- **Information**
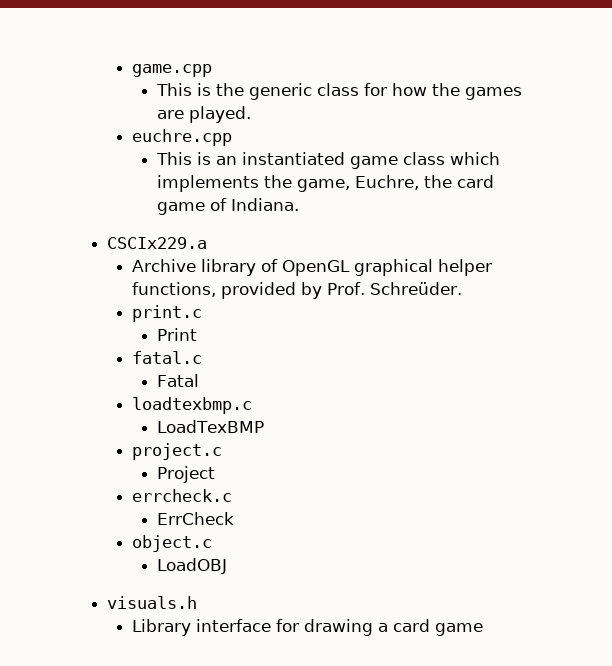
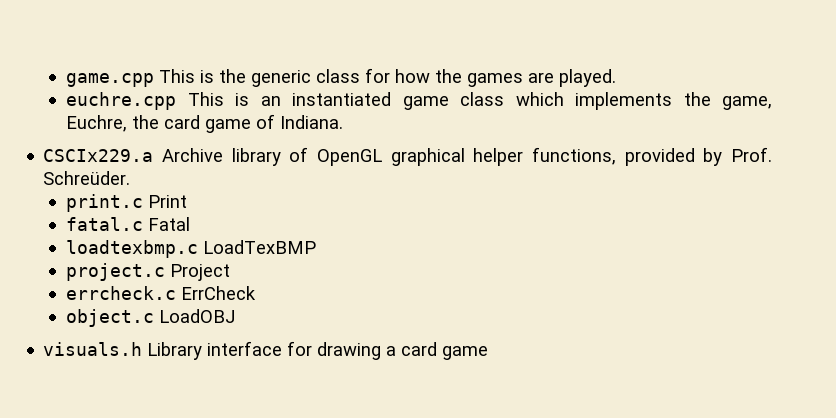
(212, 70) // -> (155, 80) none
(232, 137) // -> (177, 101) none
(208, 243) // -> (154, 155) none
(202, 313) // -> (144, 203) none
(202, 357) // -> (144, 224) none
(252, 405) // -> (199, 249) none
(222, 451) // -> (166, 272) none
(232, 495) // -> (177, 293) none
(212, 543) // -> (155, 318) none
(198, 602) // -> (143, 349) none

- **What the task requires**
Reproduce the listing word for word and omit its pictures.

- **Answer to this task**
(212, 70) // -> (155, 80) none
(232, 137) // -> (177, 101) none
(208, 243) // -> (154, 155) none
(202, 313) // -> (144, 203) none
(202, 357) // -> (144, 224) none
(252, 405) // -> (199, 249) none
(222, 451) // -> (166, 272) none
(232, 495) // -> (177, 293) none
(212, 543) // -> (155, 318) none
(198, 602) // -> (143, 349) none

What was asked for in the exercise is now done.